- **Task details**
Only the lines holding the word "Grundausrichtung" are wanted; copy each of them from the listing.

- **Working data**
================================
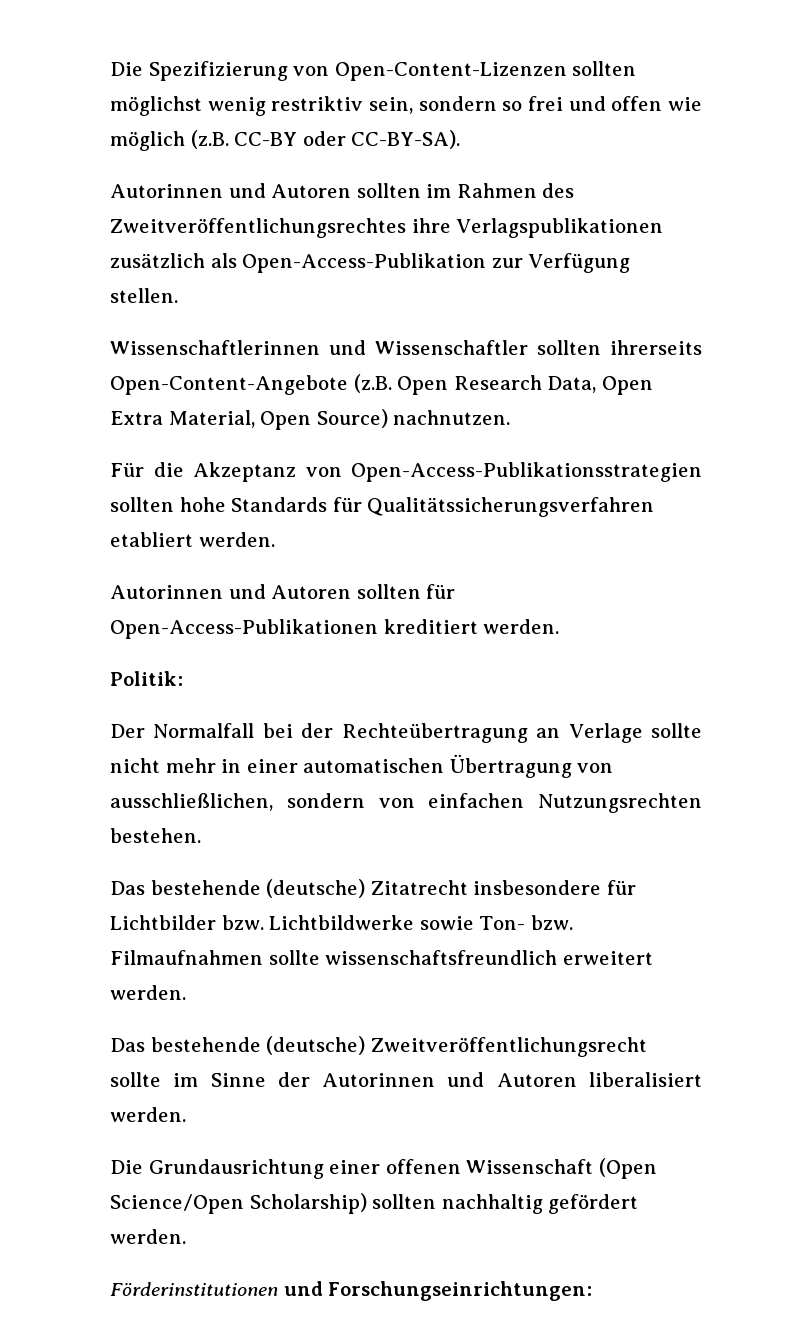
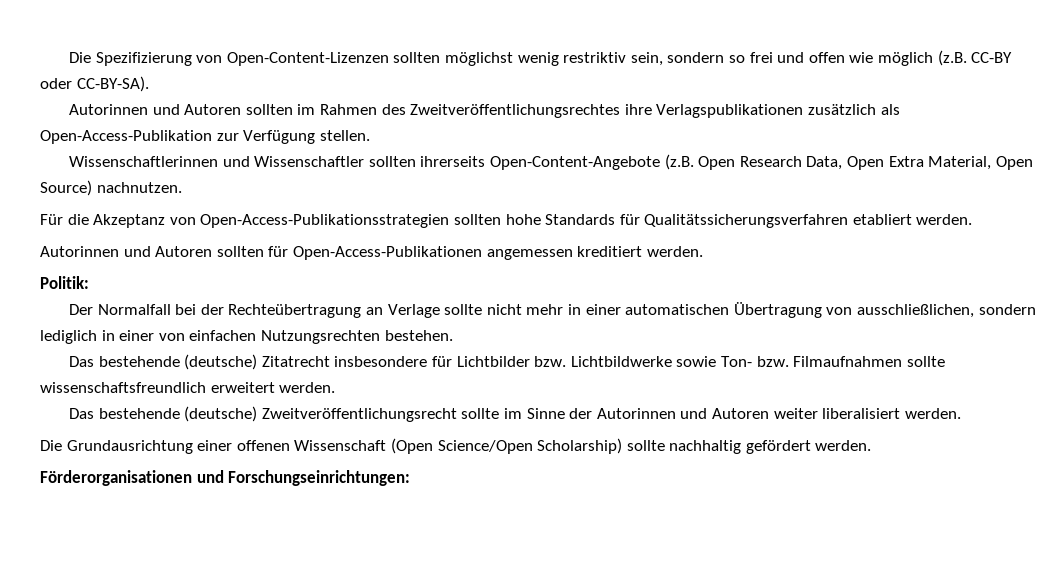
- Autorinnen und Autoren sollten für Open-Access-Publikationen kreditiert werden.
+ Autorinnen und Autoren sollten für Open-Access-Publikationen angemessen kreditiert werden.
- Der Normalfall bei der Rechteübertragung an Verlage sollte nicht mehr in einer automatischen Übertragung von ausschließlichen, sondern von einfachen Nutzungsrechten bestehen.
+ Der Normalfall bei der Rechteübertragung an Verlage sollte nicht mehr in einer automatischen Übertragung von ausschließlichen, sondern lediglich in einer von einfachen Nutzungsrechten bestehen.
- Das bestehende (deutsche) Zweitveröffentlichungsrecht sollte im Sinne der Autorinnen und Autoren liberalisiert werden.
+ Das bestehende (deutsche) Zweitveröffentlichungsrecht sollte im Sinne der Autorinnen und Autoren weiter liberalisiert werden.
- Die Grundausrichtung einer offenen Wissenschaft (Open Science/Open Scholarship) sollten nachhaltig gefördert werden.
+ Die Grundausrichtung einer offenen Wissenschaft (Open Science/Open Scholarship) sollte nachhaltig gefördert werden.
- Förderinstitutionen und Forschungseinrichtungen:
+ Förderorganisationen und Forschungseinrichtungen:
================================
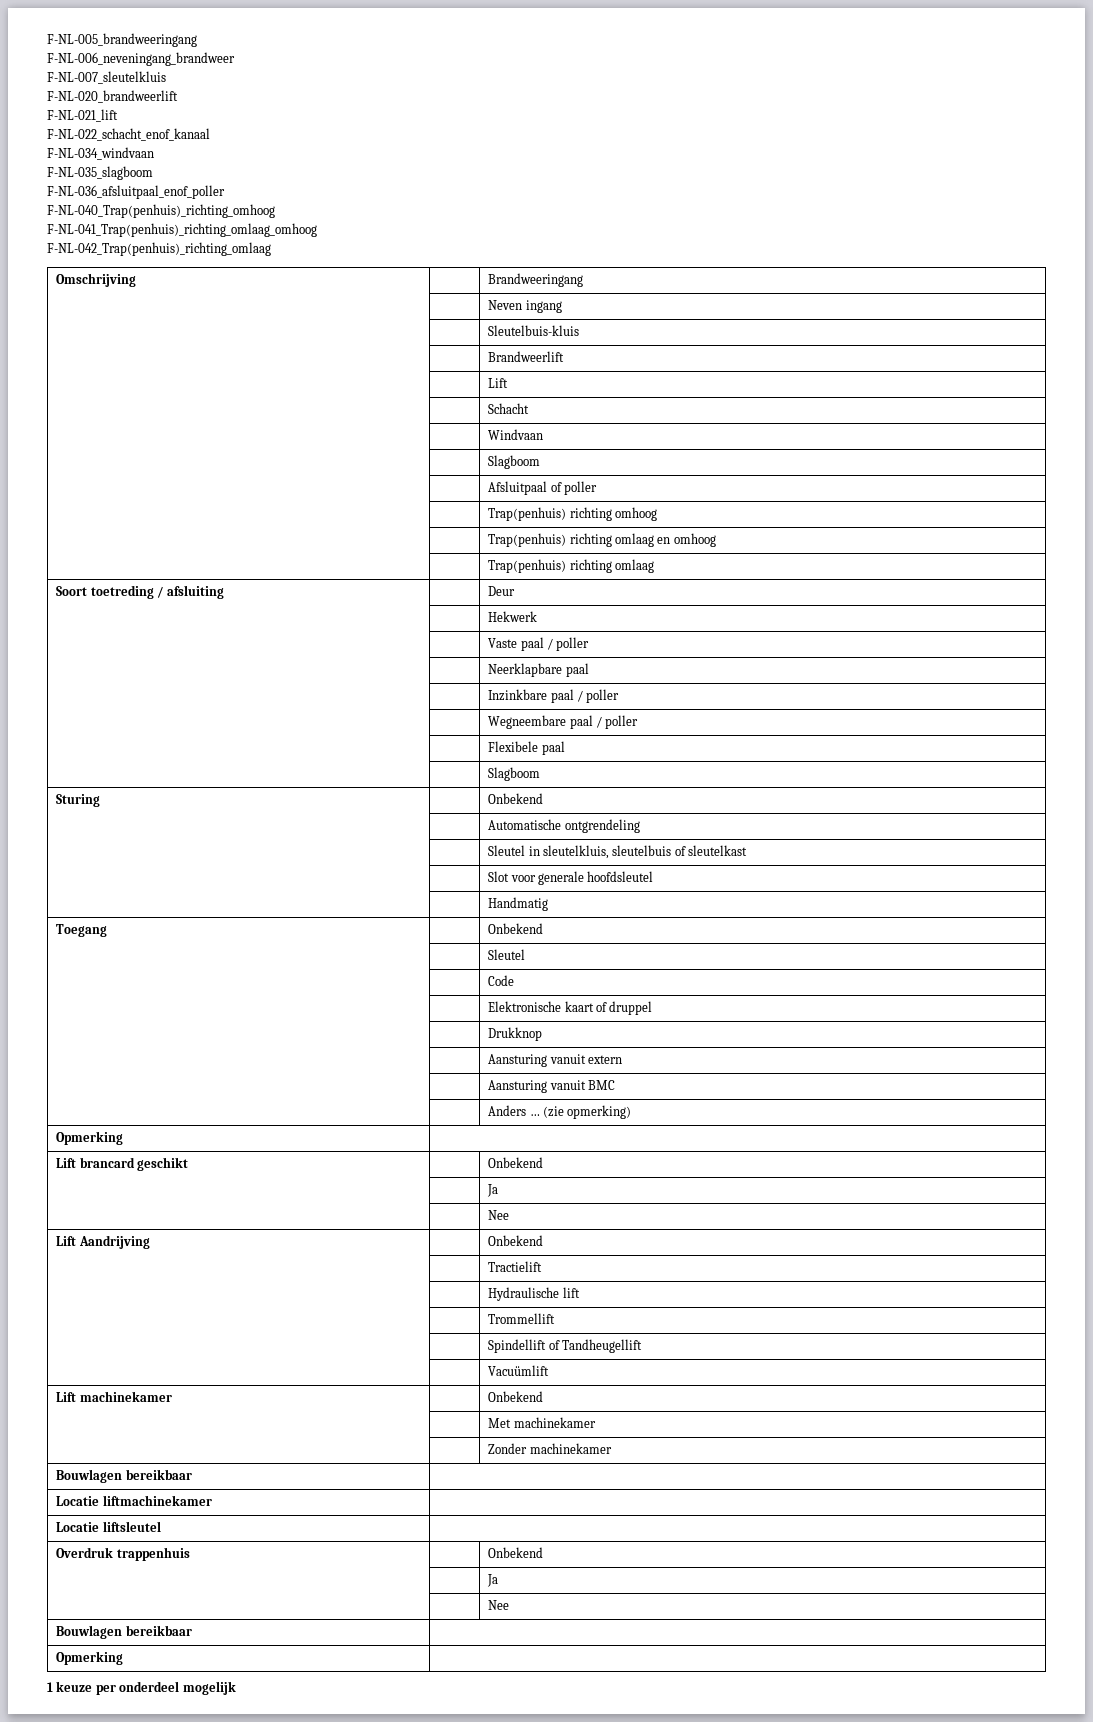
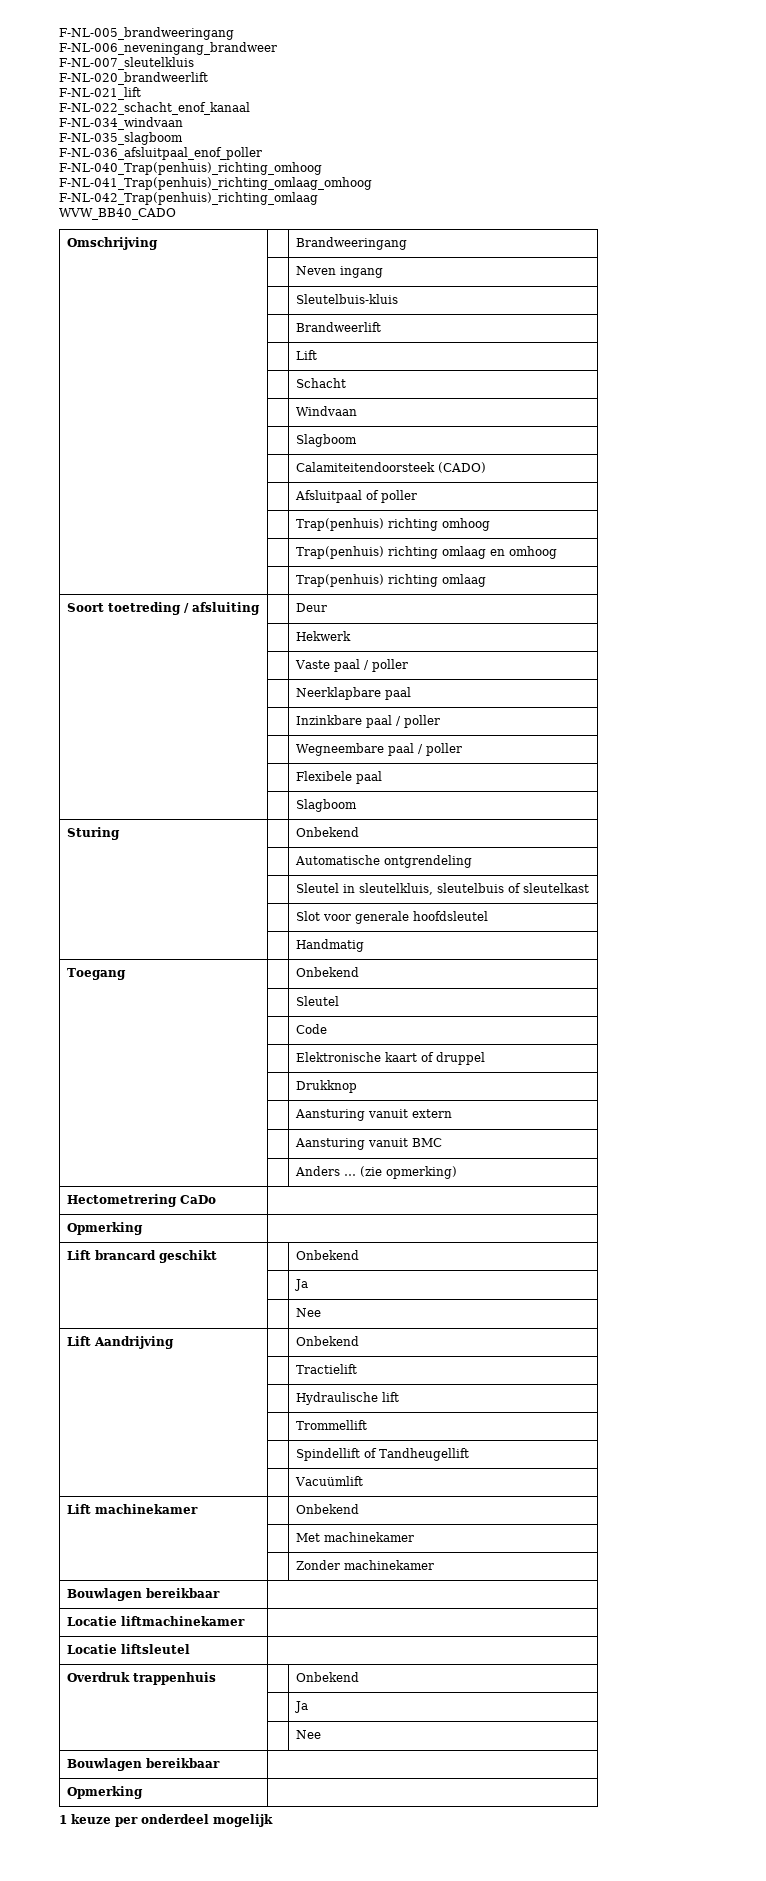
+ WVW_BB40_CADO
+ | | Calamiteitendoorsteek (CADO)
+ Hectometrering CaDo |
================================
- **Result below**
- Die Grundausrichtung einer offenen Wissenschaft (Open Science/Open Scholarship) sollten nachhaltig gefördert werden.
+ Die Grundausrichtung einer offenen Wissenschaft (Open Science/Open Scholarship) sollte nachhaltig gefördert werden.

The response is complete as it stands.